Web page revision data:
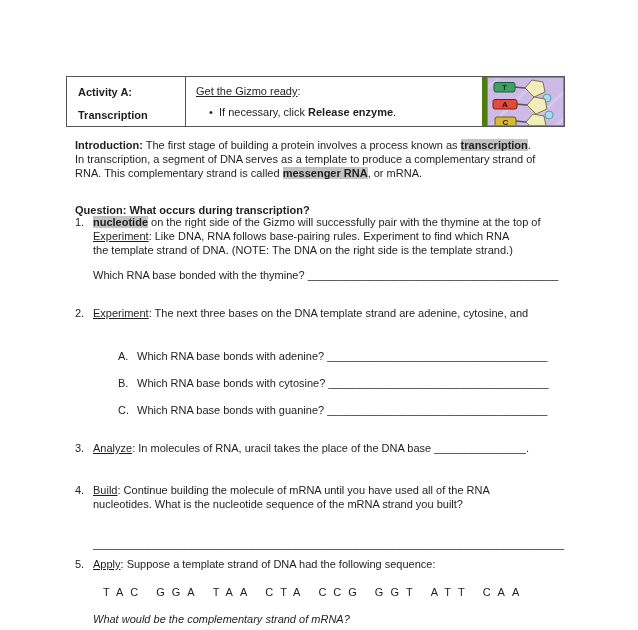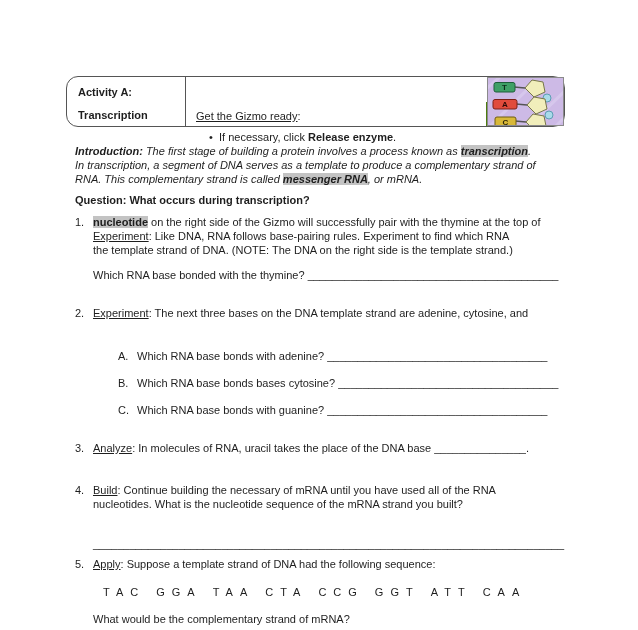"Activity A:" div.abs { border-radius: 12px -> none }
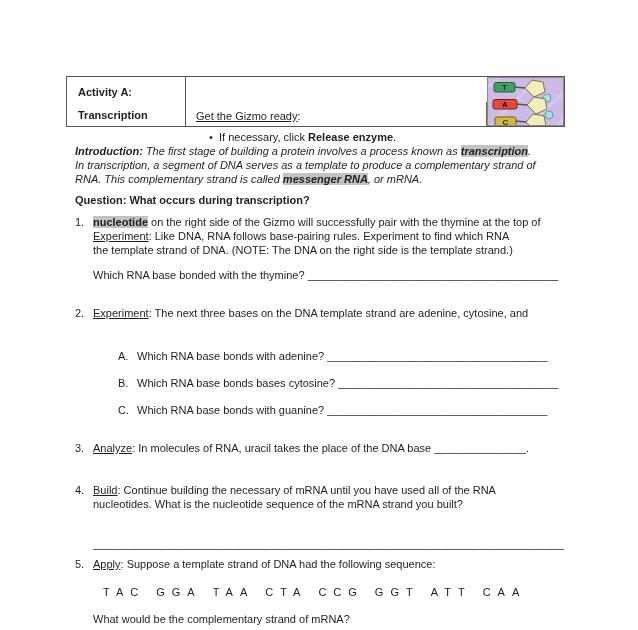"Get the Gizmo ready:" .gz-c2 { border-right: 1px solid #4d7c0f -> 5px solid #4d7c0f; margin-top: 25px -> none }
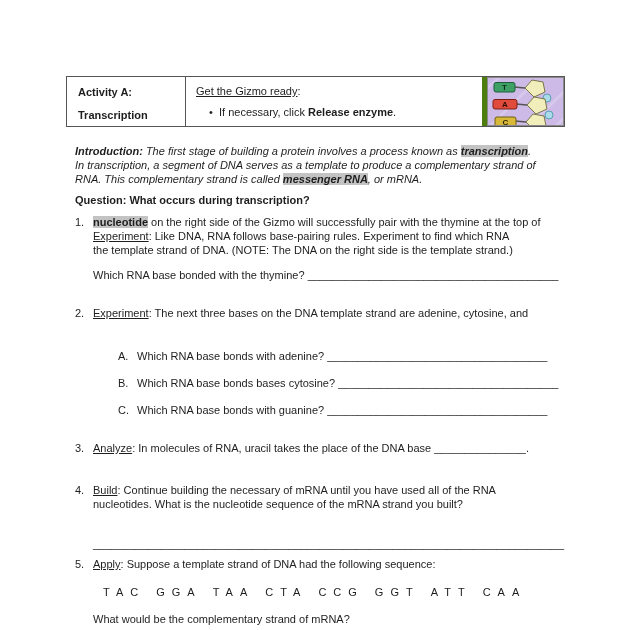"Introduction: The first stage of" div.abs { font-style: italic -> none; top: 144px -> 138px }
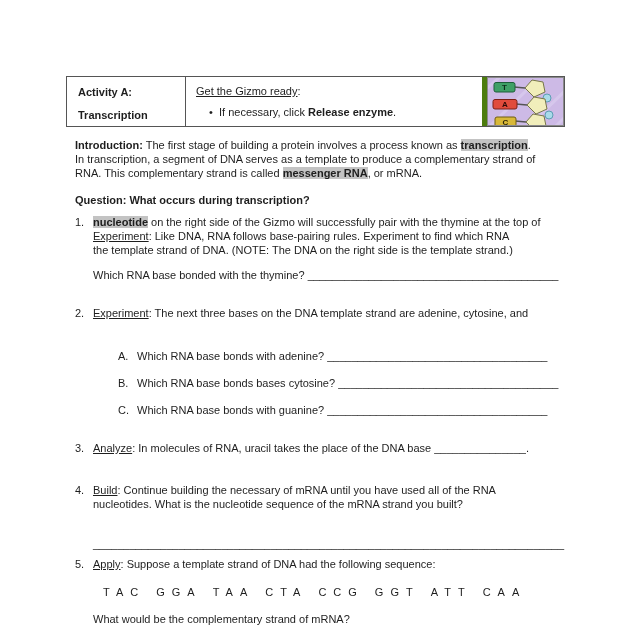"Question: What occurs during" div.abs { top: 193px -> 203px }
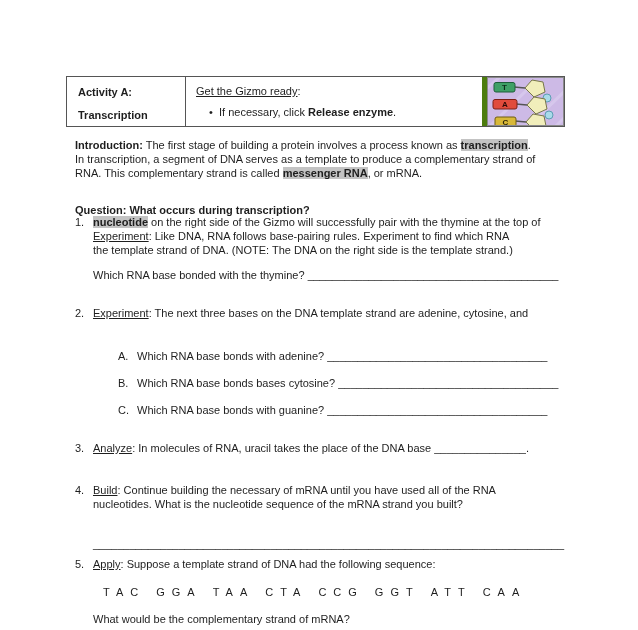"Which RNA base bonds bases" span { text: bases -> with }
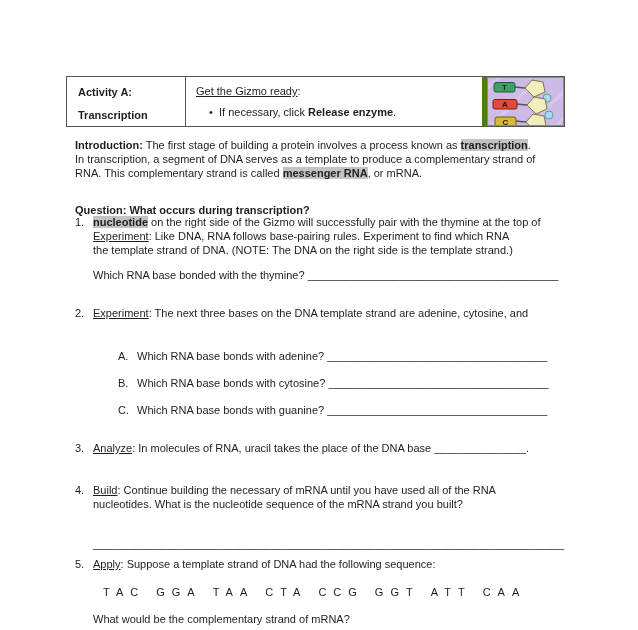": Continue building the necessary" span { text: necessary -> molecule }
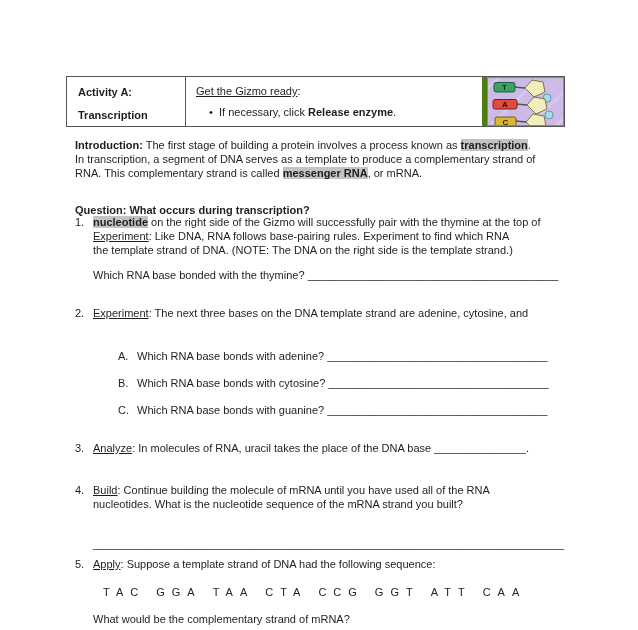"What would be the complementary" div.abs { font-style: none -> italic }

### EXERCISE INSTRUCTIONS
Print, exactly and without pictures, the lines from the one holding "top: 193px ->" through the last line of the entries above, both included.

### TASK RESULT
"Question: What occurs during" div.abs { top: 193px -> 203px }
"Which RNA base bonds bases" span { text: bases -> with }
": Continue building the necessary" span { text: necessary -> molecule }
"What would be the complementary" div.abs { font-style: none -> italic }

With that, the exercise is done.